Instructions to follow: An exact copy of the data is required, with no pictures in it.

(Change detection data)
>>>

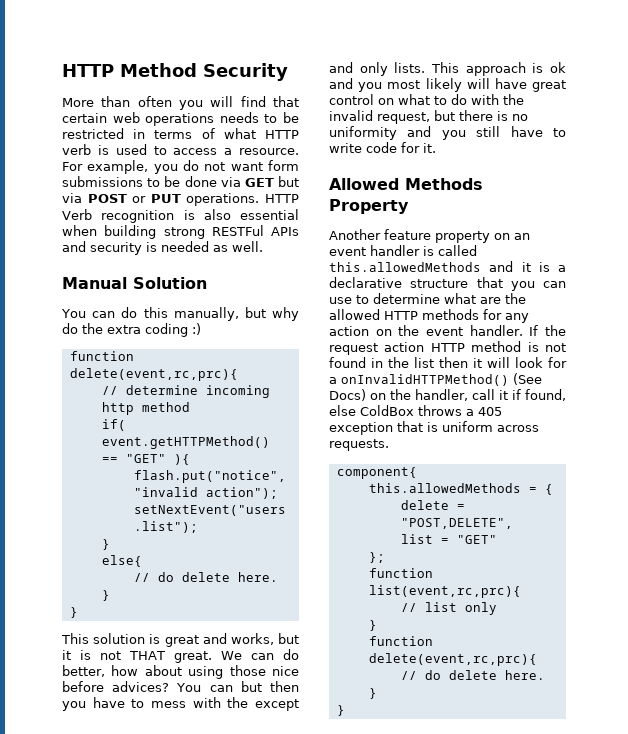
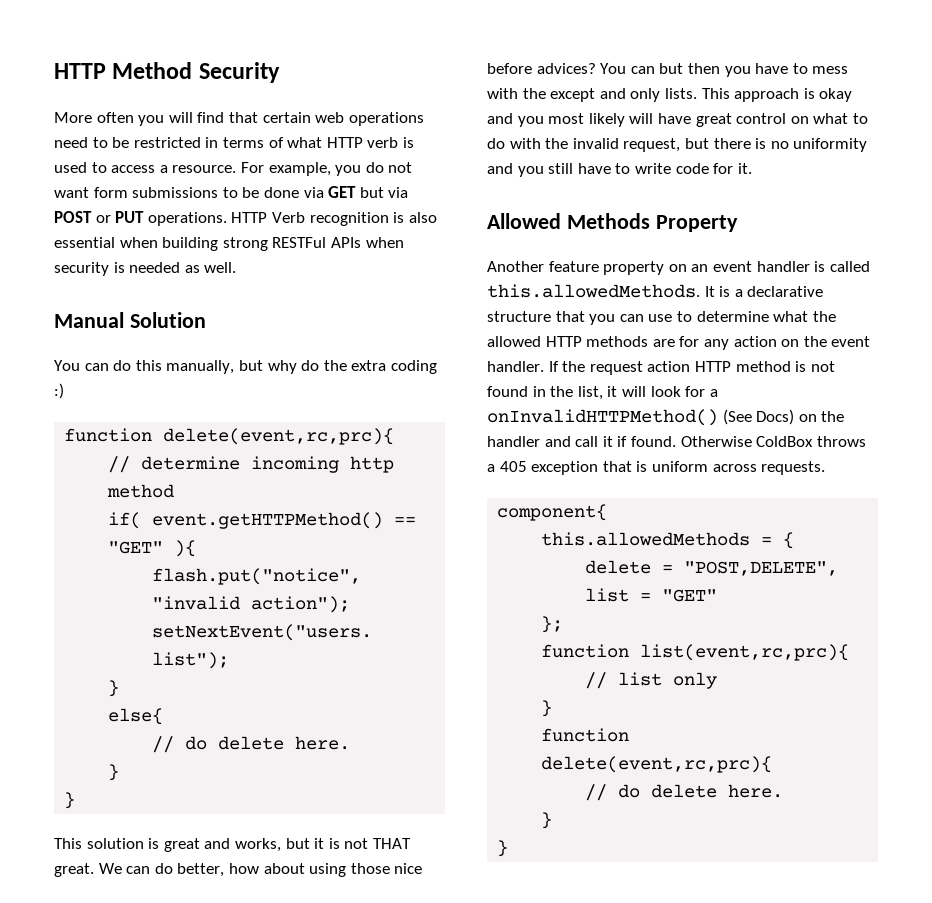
[101,96,131,107] than -> (92, 117) none
[219,112,259,123] needs -> [54,137,88,148] need
[62,241,86,252] and -> [365,237,404,248] when
[550,62,566,73] ok -> [819,88,853,102] okay
[329,261,531,272] this.allowedMethods and it -> [487,284,715,298] this.allowedMethods. It
[480,297,501,304] are -> (809, 316) none
(479, 314) none -> [652,339,675,347] are
[414,357,468,368] list then -> [577,386,603,400] list,
[415,389,468,401] handler, -> [487,436,571,447] handler and
[525,389,566,401] [329,405,356,416] found, else -> [630,436,752,447] found. Otherwise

<<<

Response:
[101,96,131,107] than -> (92, 117) none
[219,112,259,123] needs -> [54,137,88,148] need
[62,241,86,252] and -> [365,237,404,248] when
[550,62,566,73] ok -> [819,88,853,102] okay
[329,261,531,272] this.allowedMethods and it -> [487,284,715,298] this.allowedMethods. It
[480,297,501,304] are -> (809, 316) none
(479, 314) none -> [652,339,675,347] are
[414,357,468,368] list then -> [577,386,603,400] list,
[415,389,468,401] handler, -> [487,436,571,447] handler and
[525,389,566,401] [329,405,356,416] found, else -> [630,436,752,447] found. Otherwise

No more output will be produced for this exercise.